* **What you have to do**: All lines of the records below that contain the word "start" must be listed.

* **Dataset excerpts**:
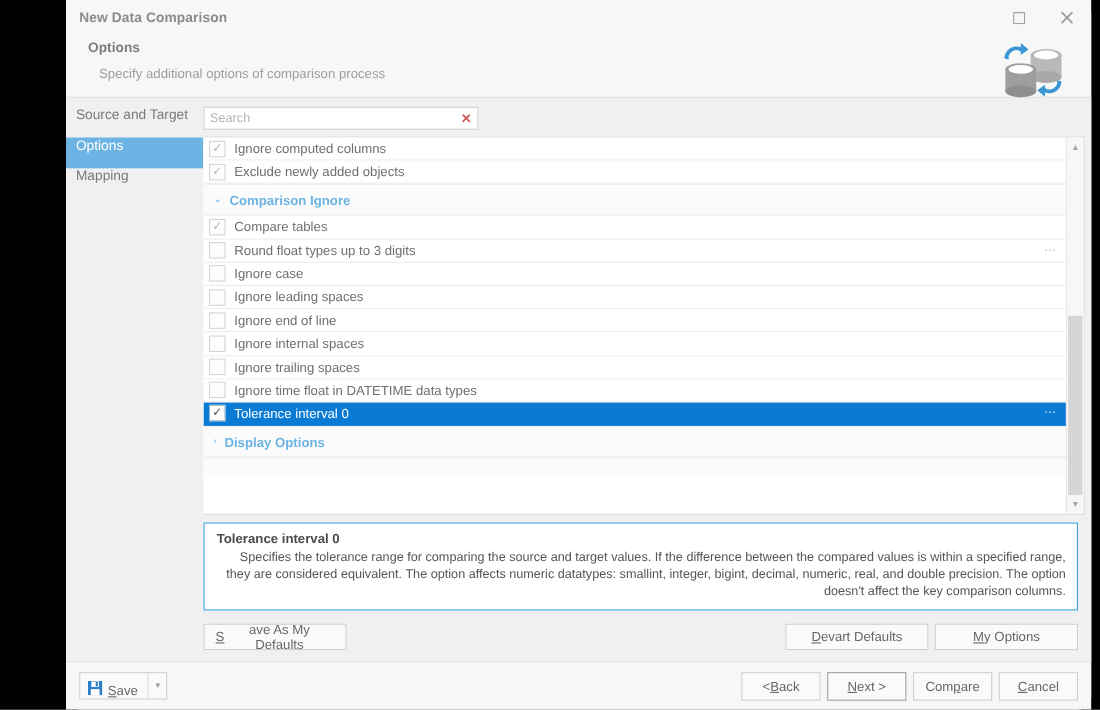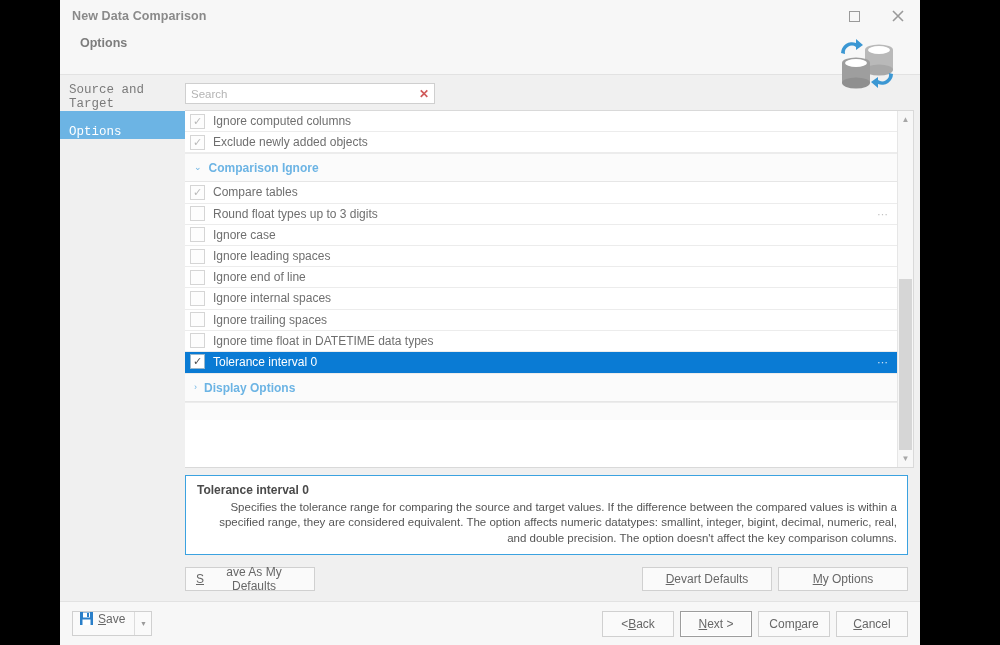--- a/index.html
+++ b/index.html
@@ -14,7 +14,7 @@
   #window {
     position: absolute;
     left: 60px; top: 0;
-    width: 860px; height: 645px;
+    width: 932px; height: 645px;
     background: #ffffff;
     display: flex;
     flex-direction: column;

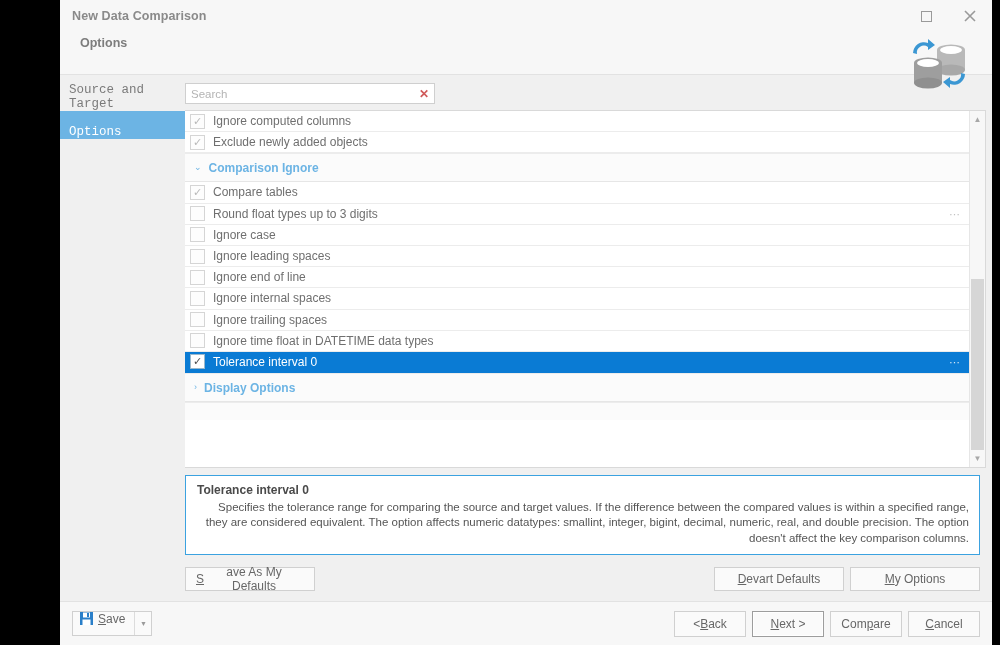--- a/index.html
+++ b/index.html
@@ -368,6 +368,7 @@
 
   <div class="header">
     <div class="header-title">Options</div>
+    <div class="header-sub">Specify additional options of comparison process</div>
     <div class="header-logo">
       <svg width="62" height="54" viewBox="0 0 62 54">
         <ellipse cx="43" cy="14" rx="14" ry="5.5" fill="#b9b9b9"></ellipse>

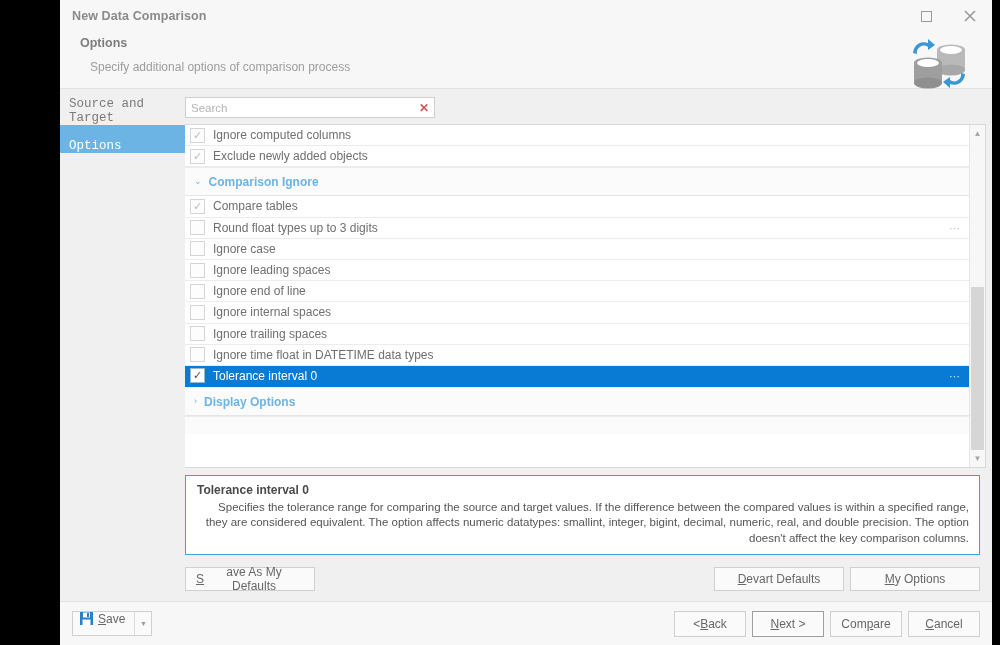--- a/index.html
+++ b/index.html
@@ -95,11 +95,10 @@
   .side-item {
     height: 28px;
     display: flex;
-    align-items: flex-end;
+    align-items: flex-start;
     padding-left: 9px;
     font-size: 12.5px;
     color: #7a7a7a;
-    font-family: Liberation Mono, monospace;
   }
   .side-item.active {
     background: #6cb4e4;

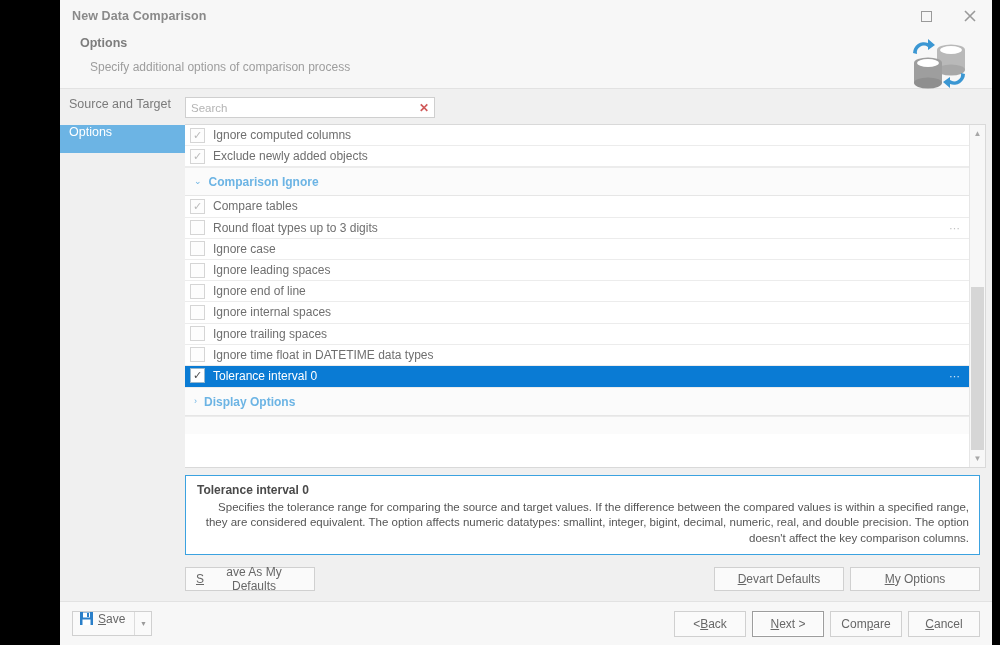--- a/index.html
+++ b/index.html
@@ -392,6 +392,9 @@
       </div>
       <div class="side-item active">
         <span>Options</span>
+      </div>
+      <div class="side-item">
+        <span>Mapping</span>
       </div>
     </div>
 

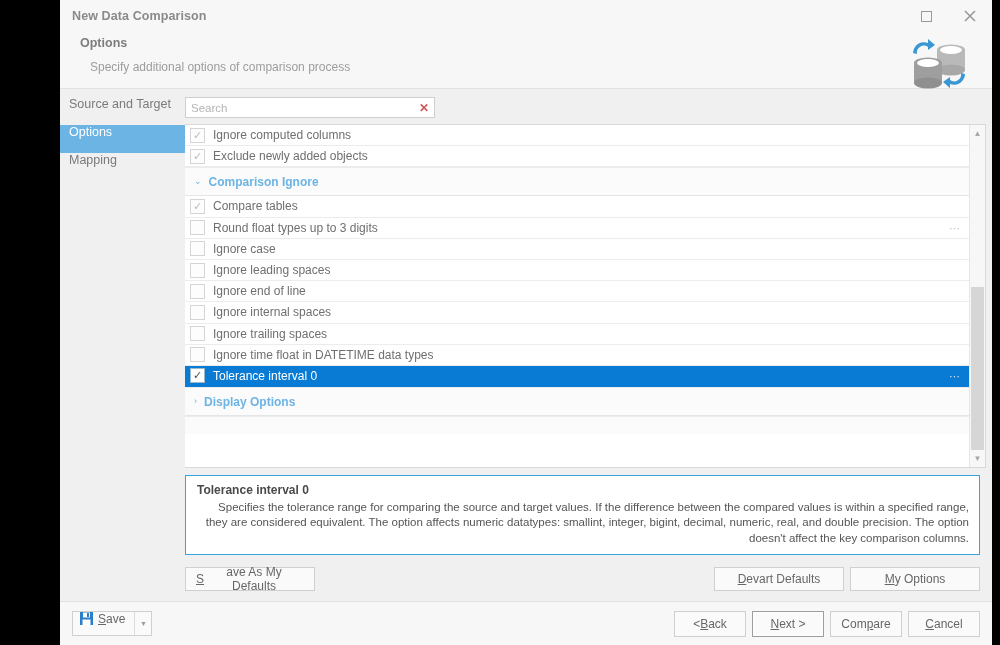--- a/index.html
+++ b/index.html
@@ -324,7 +324,7 @@
   }
   .save-main {
     display: flex;
-    align-items: flex-start;
+    align-items: flex-end;
     gap: 5px;
     padding: 0 9px 0 7px;
     font-size: 12px;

* **Answer box**:
+    align-items: flex-start;
-    align-items: flex-start;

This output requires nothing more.